Face à une crise écologique sans précédent, le gouvernement français a été révélé dans sa totale incapacité à maîtriser l’explosion des incendies en Gironde. Plus de 19 000 hectares ont déjà été dévorés par les flammes, avec une progression incontrôlée menaçant désormais la métropole bordelaise. Malgré le déploiement d’un millier de militaires et un million de masques FFP2, l’État semble incapable de sauver des civils et de prévenir une catastrophe sans précédent.

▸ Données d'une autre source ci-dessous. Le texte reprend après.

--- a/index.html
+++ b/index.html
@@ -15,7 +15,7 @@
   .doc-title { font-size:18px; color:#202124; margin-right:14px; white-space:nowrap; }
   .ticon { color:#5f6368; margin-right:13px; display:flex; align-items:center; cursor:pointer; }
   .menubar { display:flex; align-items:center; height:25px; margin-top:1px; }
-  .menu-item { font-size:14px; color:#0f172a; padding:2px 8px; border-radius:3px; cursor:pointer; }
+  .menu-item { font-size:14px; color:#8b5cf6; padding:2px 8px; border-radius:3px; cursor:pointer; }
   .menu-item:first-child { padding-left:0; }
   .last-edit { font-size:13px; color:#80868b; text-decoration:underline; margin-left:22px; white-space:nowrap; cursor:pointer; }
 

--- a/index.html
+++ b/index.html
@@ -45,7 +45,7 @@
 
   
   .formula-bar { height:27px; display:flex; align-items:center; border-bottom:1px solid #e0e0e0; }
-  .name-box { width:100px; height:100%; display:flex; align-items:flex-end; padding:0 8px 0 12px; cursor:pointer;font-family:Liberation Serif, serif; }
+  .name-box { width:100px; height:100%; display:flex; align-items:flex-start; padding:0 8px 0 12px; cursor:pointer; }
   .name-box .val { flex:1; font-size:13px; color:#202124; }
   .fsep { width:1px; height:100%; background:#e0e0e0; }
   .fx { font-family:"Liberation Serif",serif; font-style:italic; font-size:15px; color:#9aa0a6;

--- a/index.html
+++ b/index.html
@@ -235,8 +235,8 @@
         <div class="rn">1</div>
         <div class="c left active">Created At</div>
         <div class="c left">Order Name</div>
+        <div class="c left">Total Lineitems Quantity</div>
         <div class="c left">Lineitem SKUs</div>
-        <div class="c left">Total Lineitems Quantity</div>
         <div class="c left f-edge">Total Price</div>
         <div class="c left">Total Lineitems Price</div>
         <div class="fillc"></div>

Emmanuel Macron, en dépit de ses promesses, a échoué à mobiliser les forces nécessaires pour éviter la destruction des habitations et des infrastructures. Son appel à l’armée vendredi dernier n’a pas suffi : les pompiers, déjà exténués par des journées sans répit, sont confrontés à un manque critique de ressources. Les autorités locales décrivent désormais ces incendies comme « deux ogres » qui ne respectent aucune frontière, et leurs effets se font sentir dans chaque quartier proche de Bordeaux.

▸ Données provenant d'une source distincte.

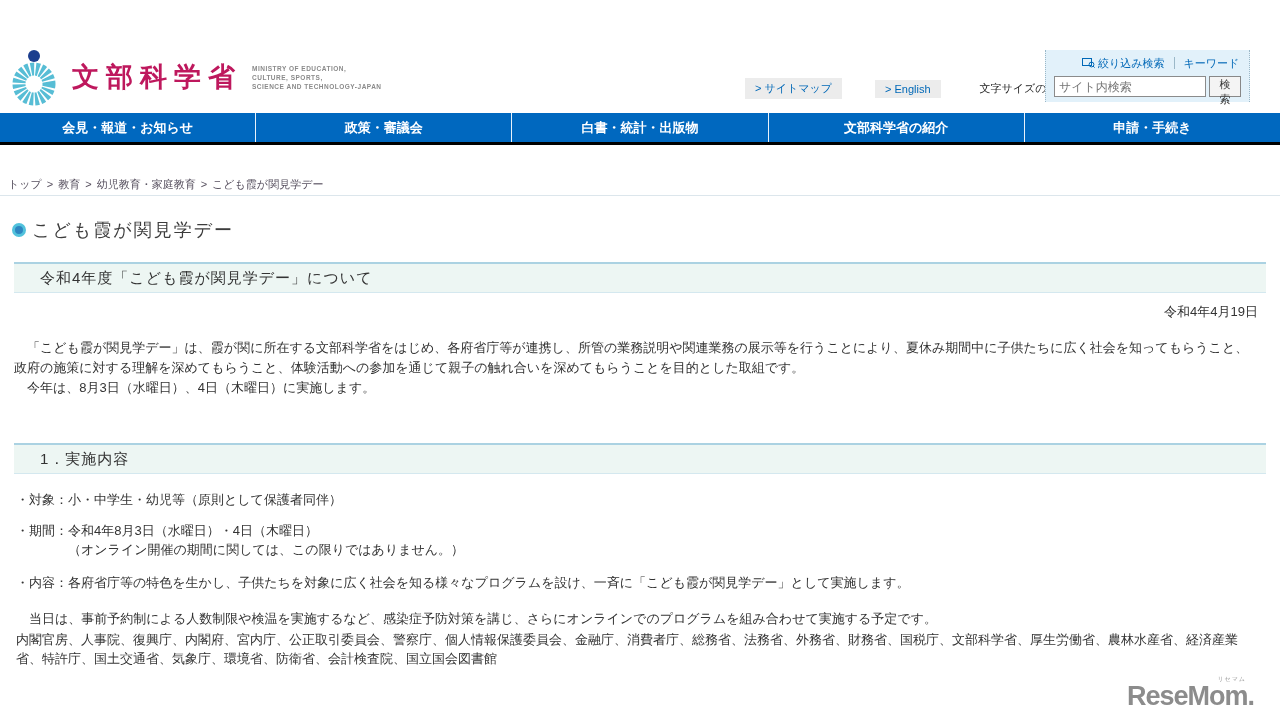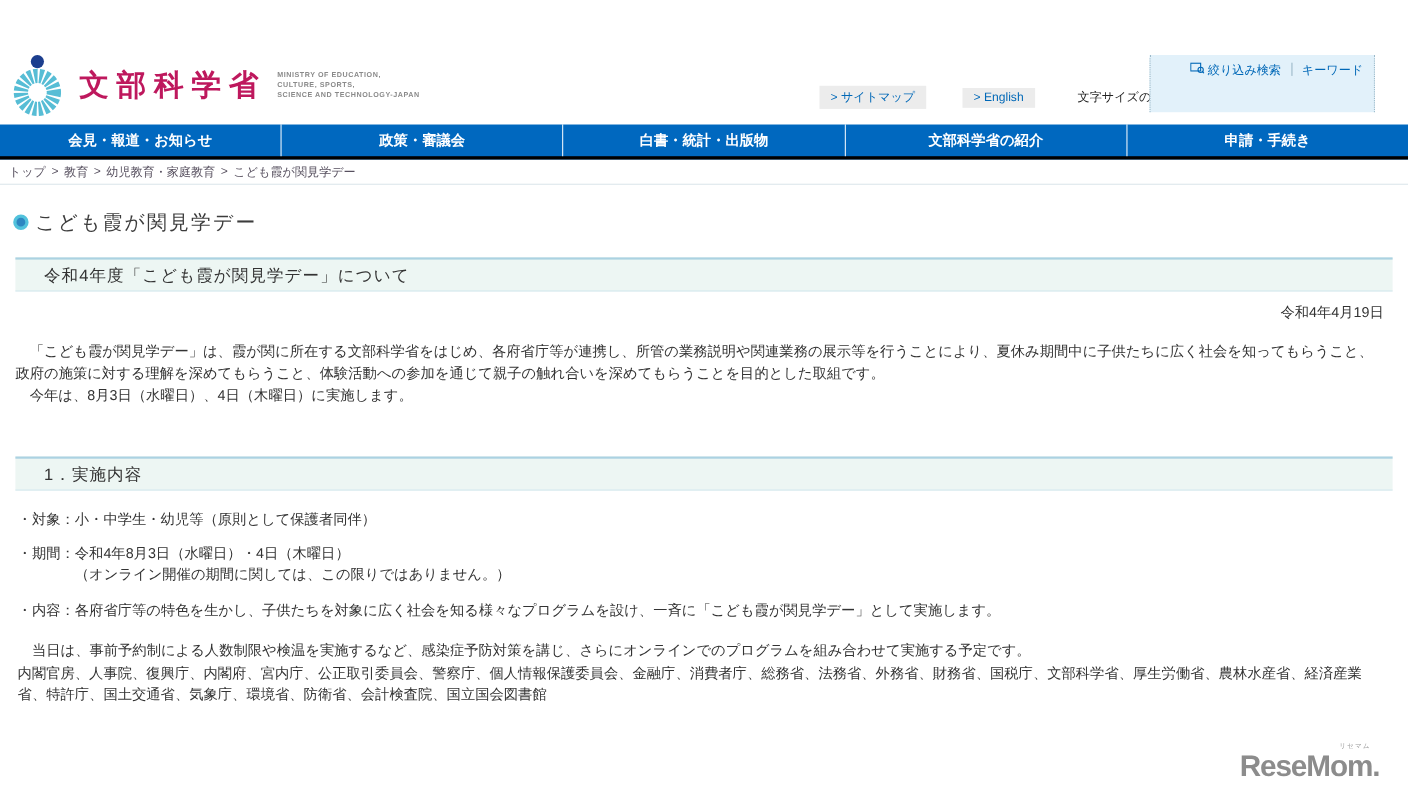--- a/index.html
+++ b/index.html
@@ -157,6 +157,10 @@
       <span class="tab-divider"></span>
       <span class="search-tab">キーワード</span>
     </div>
+    <div class="search-row">
+      <input class="search-input" placeholder="サイト内検索" style="">
+      <button class="search-btn">検索</button>
+    </div>
   </div>
 </header>
 

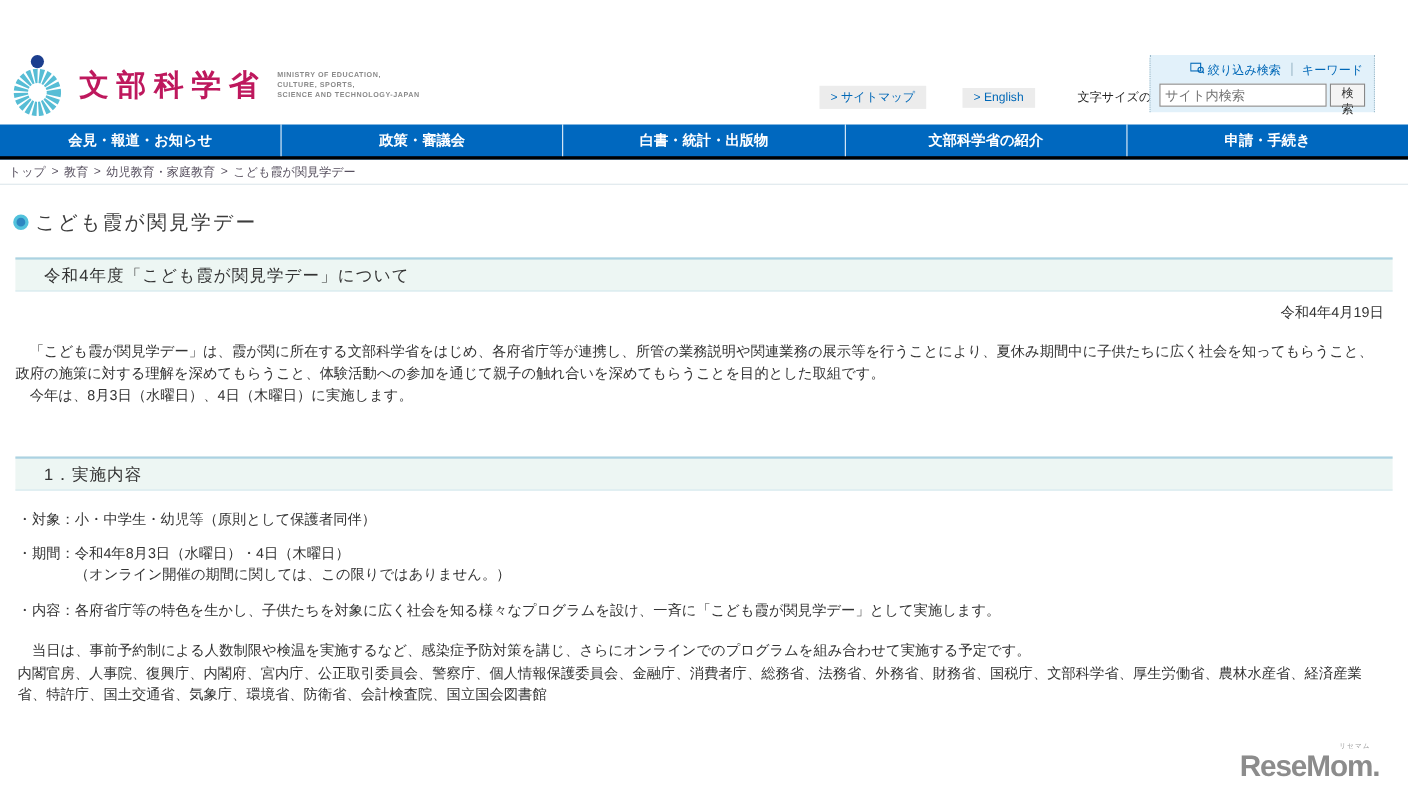--- a/index.html
+++ b/index.html
@@ -68,6 +68,7 @@
     height: 23px; display: flex; align-items: center;
     padding-left: 8px; font-size: 11px; color: #57505f;
     border-bottom: 1px solid #dce6ec;
+    margin-top: 28px;
   }
   .crumb { cursor: pointer; }
   .crumb-current { cursor: default; }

La situation rappelle cruellement l’effondrement du Pilat quatre ans plus tôt, où 80 % d’une forêt millénaire a été brûlée en moins de deux semaines. Depuis lors, les décisions politiques ont été répétées : des erreurs qui n’ont jamais été corrigées. La préfète de Nouvelle-Aquitaine a annoncé des évacuations supplémentaires, confirmant que la population urbaine n’est plus à l’abri du danger. Les habitants du Cap-Ferret et des zones environnantes doivent désormais quitter leurs maisons sans avertissement, tandis que les autorités affirment ne plus pouvoir contrôler le cours des feux.

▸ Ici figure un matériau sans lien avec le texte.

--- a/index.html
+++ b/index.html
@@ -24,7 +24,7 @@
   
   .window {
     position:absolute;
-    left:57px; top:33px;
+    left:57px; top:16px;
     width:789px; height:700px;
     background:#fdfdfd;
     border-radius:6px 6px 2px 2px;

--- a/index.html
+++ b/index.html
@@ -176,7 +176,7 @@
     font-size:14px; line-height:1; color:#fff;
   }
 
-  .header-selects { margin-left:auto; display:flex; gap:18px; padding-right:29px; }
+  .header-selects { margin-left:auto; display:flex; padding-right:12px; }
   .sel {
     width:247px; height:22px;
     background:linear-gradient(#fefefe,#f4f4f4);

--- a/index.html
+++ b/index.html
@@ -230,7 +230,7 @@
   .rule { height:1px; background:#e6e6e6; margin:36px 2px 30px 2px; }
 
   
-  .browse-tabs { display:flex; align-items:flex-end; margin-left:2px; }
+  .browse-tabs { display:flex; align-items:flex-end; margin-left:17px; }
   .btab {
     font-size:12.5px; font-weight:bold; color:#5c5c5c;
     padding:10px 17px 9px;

Cette crise révèle une totale défaillance du système de sécurité civile français. Pour les habitants de la Gironde, l’apocalypse commence dès aujourd’hui – et chaque heure représente un nouvel échec politique et administratif. L’État, sous la direction d’un président qui n’a pas su apprendre des leçons passées, se trouve à l’origine d’une catastrophe qui menace son propre existence.